**WHAT THIS TASK INVOLVES:**
In the material below, the lines between the one holding "Displacement voltage | 5014 Mux: 46 -> 64" and the one holding "Displacement voltage | Conversion", inclusive, are to be set down word for word. Pictures stay out.
*** Opening RECORDS FOR THE EXERCISE ***
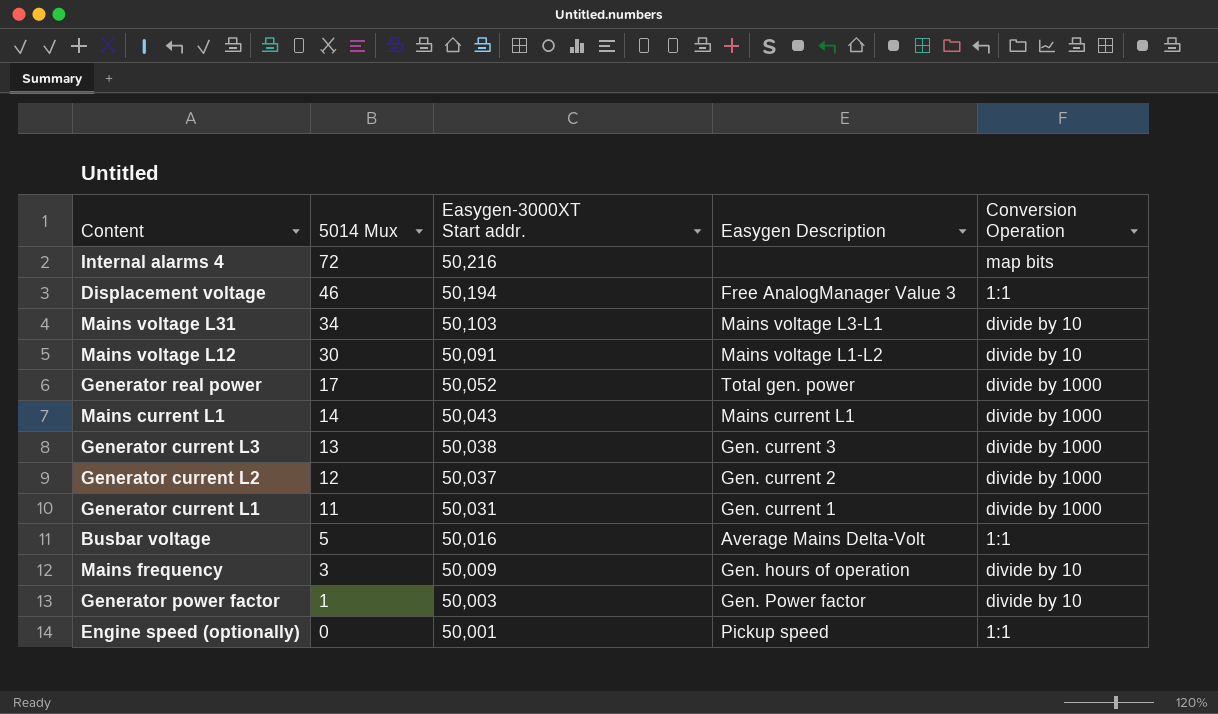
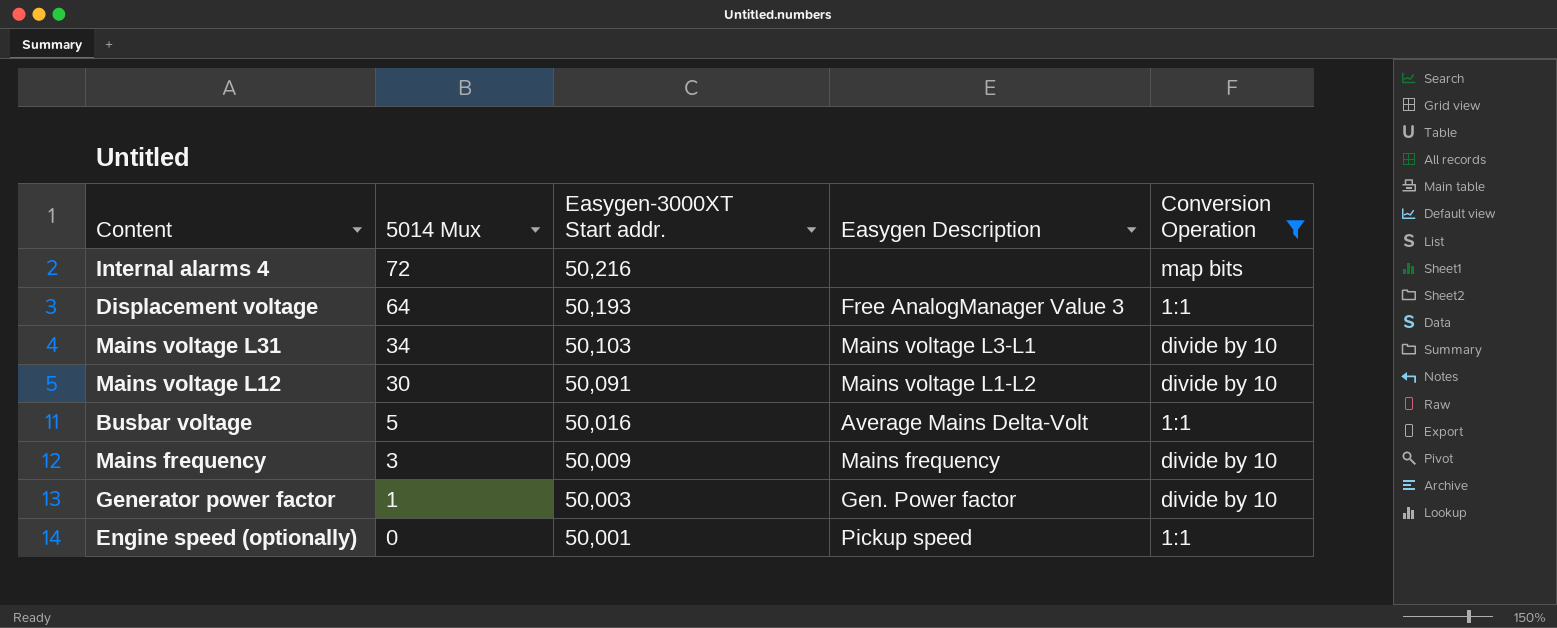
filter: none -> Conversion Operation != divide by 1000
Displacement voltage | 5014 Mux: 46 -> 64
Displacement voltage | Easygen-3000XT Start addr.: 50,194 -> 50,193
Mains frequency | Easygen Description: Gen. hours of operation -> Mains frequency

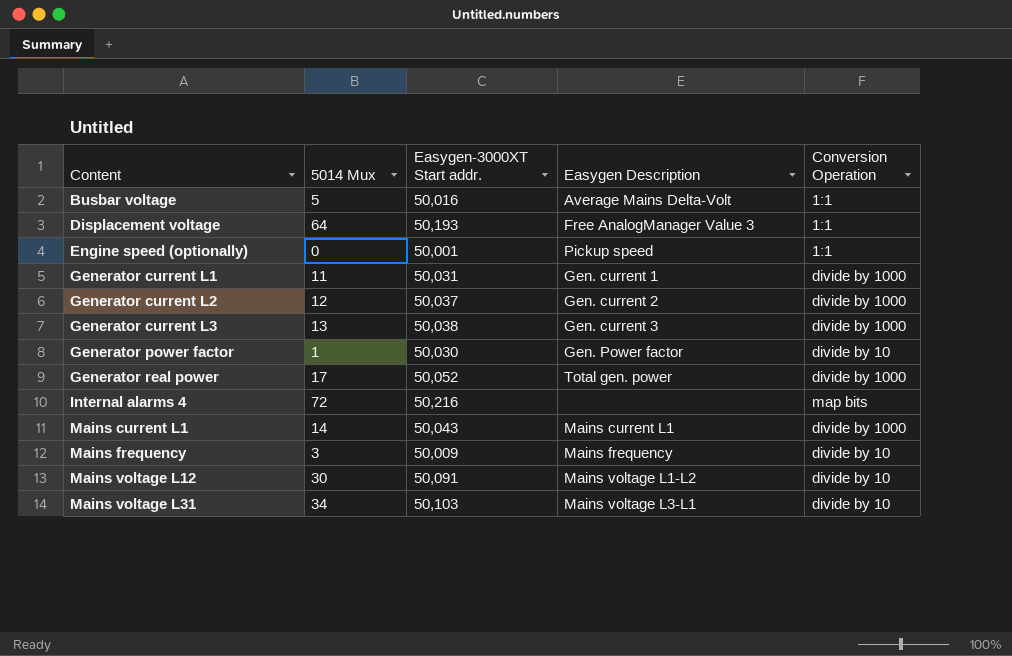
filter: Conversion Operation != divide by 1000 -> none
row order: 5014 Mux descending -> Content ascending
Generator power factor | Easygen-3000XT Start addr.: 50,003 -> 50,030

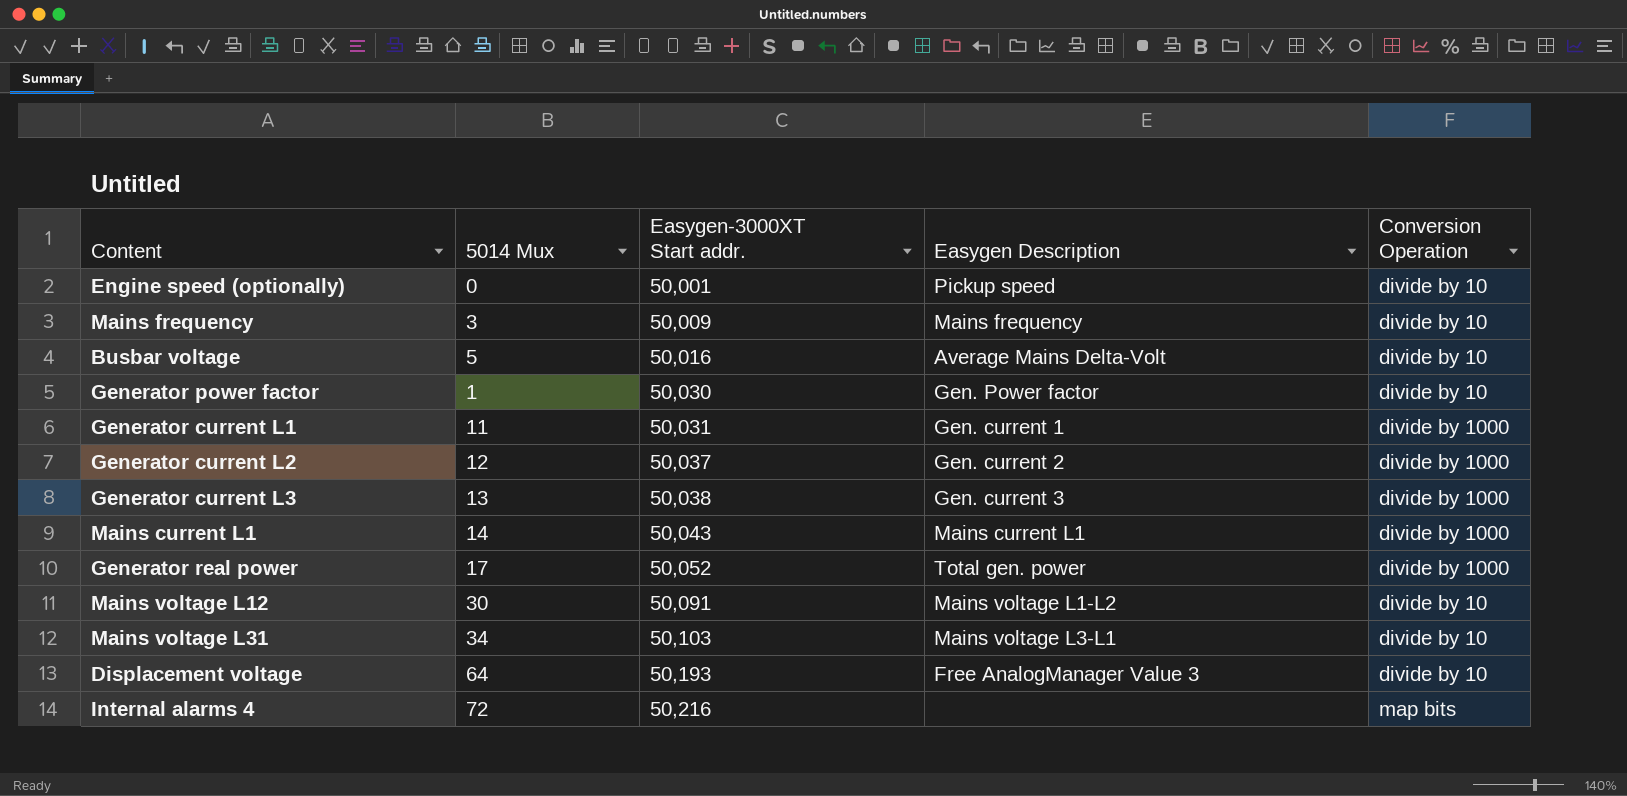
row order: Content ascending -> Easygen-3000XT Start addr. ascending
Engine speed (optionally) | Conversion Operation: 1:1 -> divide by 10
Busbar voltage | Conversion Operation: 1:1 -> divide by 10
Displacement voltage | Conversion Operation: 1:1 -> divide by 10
*** Closing RECORDS FOR THE EXERCISE ***
*** Opening RECORDS FOR THE EXERCISE ***
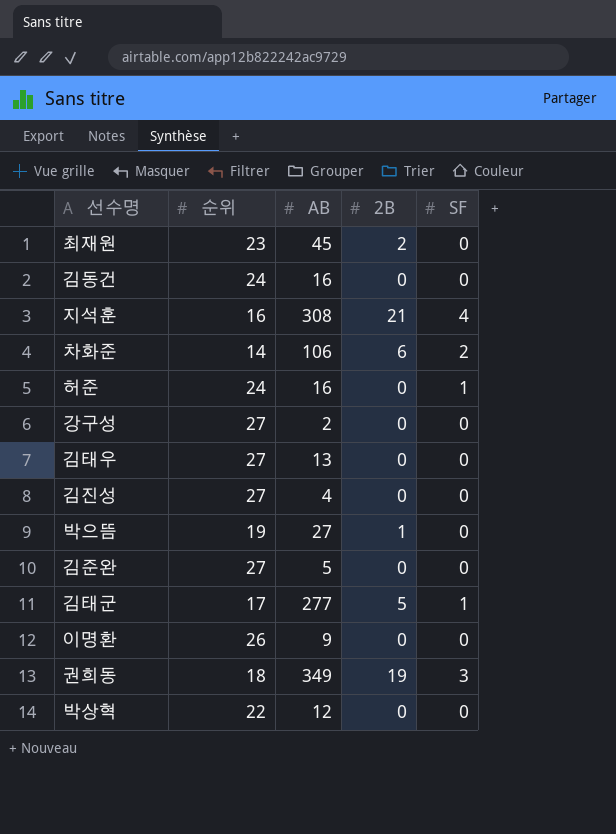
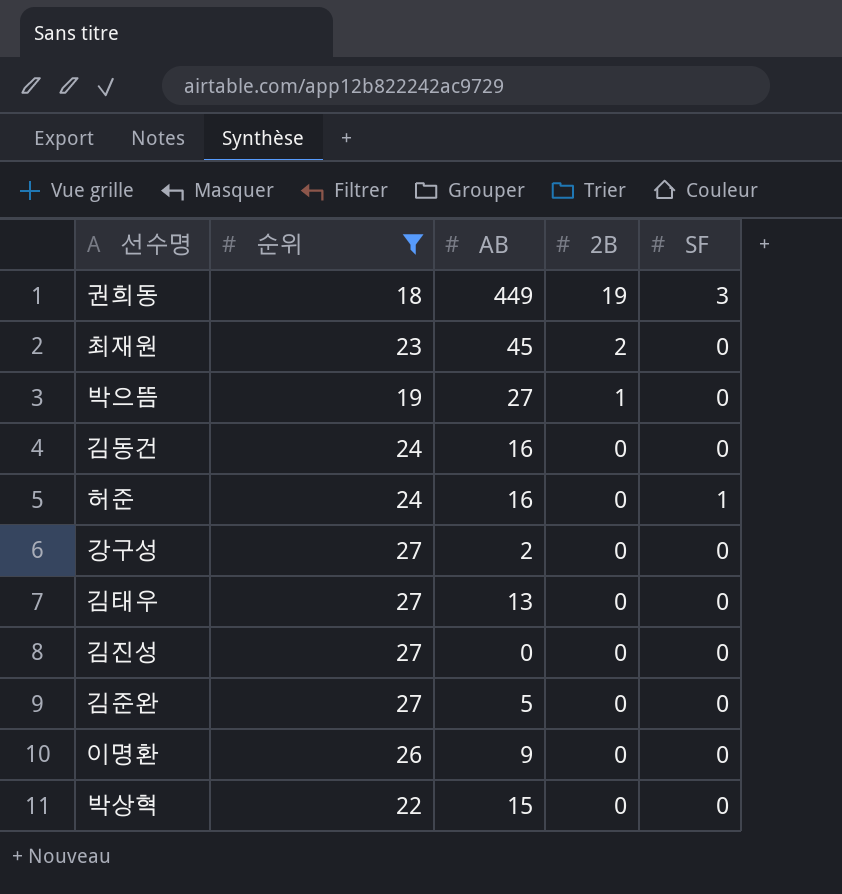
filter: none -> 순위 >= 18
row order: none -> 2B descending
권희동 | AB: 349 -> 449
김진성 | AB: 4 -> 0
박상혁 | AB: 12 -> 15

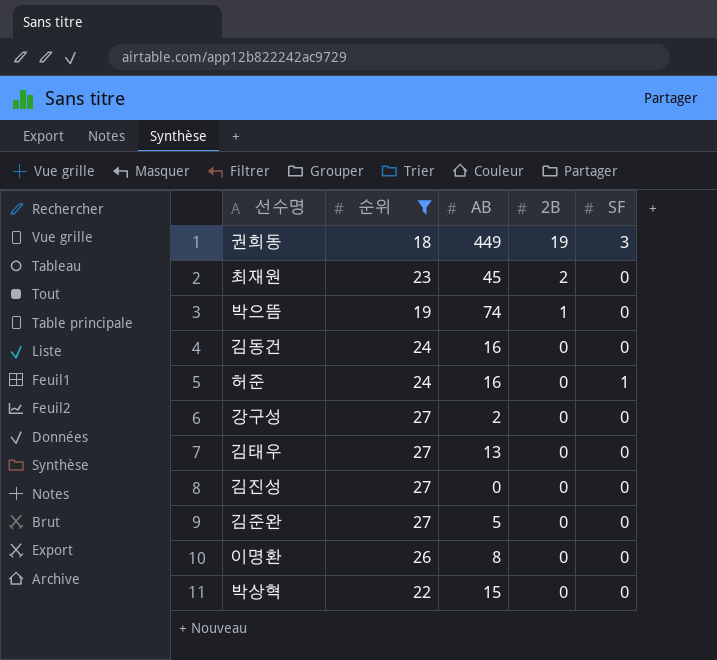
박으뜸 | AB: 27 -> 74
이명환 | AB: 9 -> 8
*** Closing RECORDS FOR THE EXERCISE ***
*** Opening RECORDS FOR THE EXERCISE ***
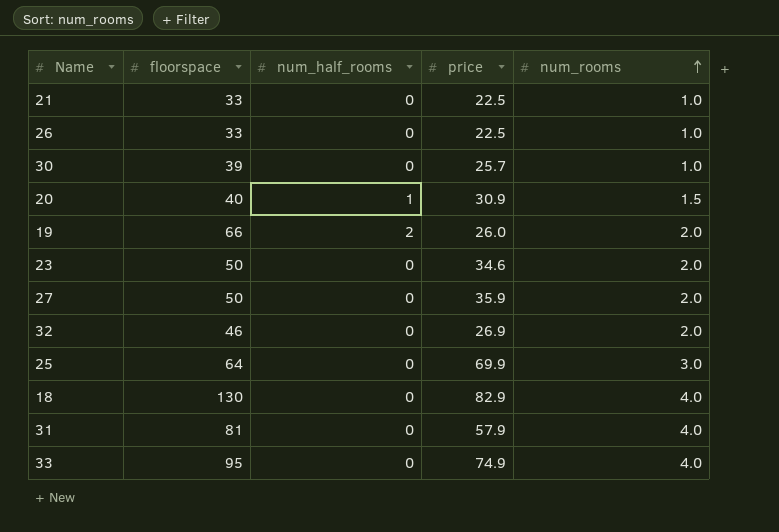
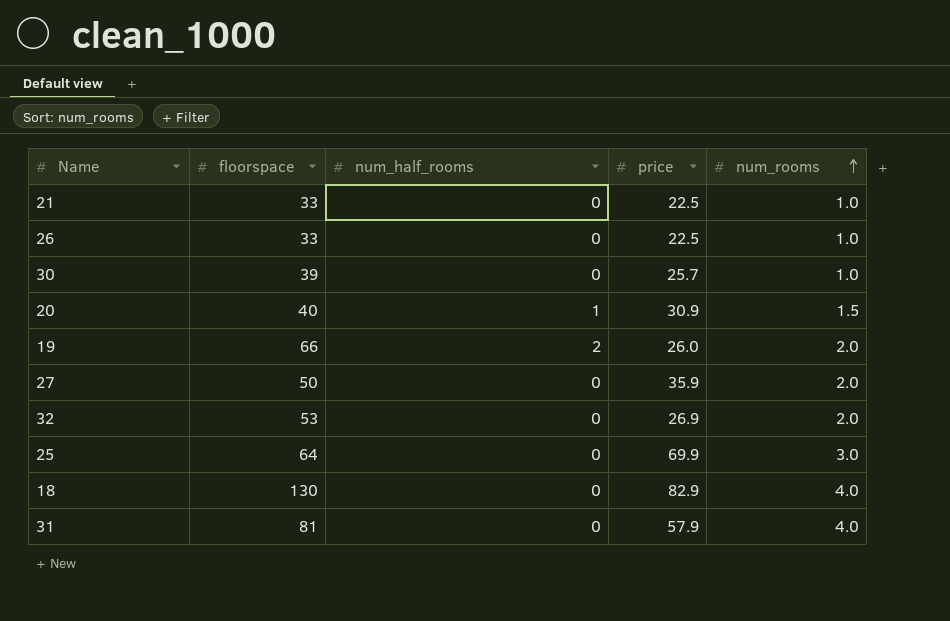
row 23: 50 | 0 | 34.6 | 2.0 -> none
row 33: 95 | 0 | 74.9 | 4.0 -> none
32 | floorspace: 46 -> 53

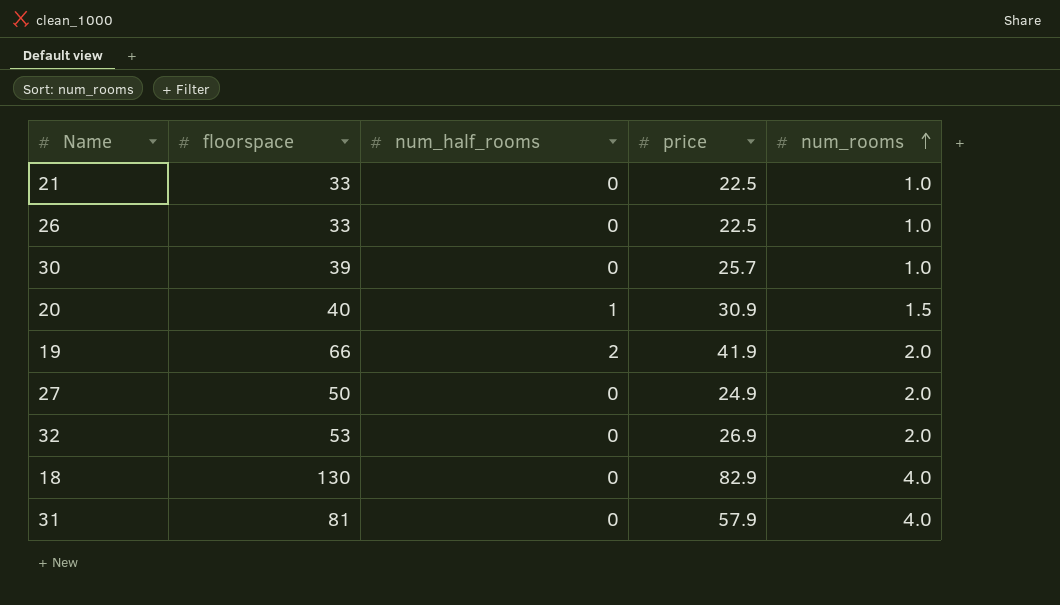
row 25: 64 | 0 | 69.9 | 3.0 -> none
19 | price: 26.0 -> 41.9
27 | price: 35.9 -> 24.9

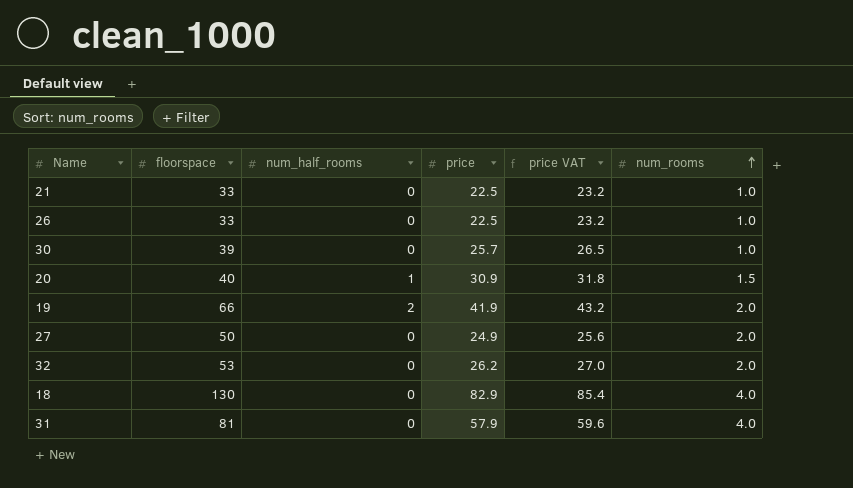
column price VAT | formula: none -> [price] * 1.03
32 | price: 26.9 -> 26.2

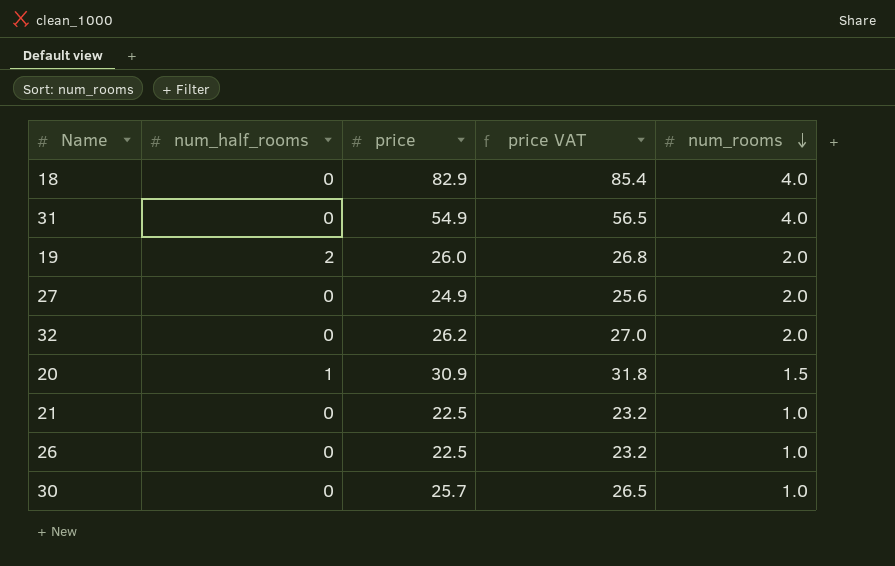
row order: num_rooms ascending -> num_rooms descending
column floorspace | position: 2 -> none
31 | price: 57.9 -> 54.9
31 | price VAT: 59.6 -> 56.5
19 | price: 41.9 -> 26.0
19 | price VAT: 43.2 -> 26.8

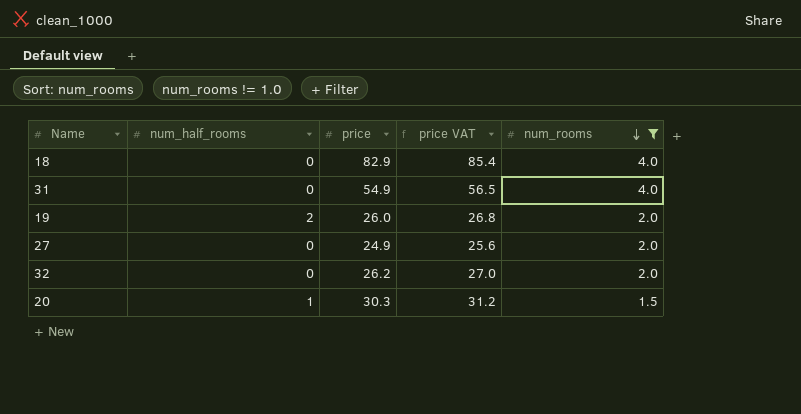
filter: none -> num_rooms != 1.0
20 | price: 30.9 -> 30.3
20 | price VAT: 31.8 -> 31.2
*** Closing RECORDS FOR THE EXERCISE ***
**REPLY:**
Displacement voltage | 5014 Mux: 46 -> 64
Displacement voltage | Easygen-3000XT Start addr.: 50,194 -> 50,193
Mains frequency | Easygen Description: Gen. hours of operation -> Mains frequency

filter: Conversion Operation != divide by 1000 -> none
row order: 5014 Mux descending -> Content ascending
Generator power factor | Easygen-3000XT Start addr.: 50,003 -> 50,030

row order: Content ascending -> Easygen-3000XT Start addr. ascending
Engine speed (optionally) | Conversion Operation: 1:1 -> divide by 10
Busbar voltage | Conversion Operation: 1:1 -> divide by 10
Displacement voltage | Conversion Operation: 1:1 -> divide by 10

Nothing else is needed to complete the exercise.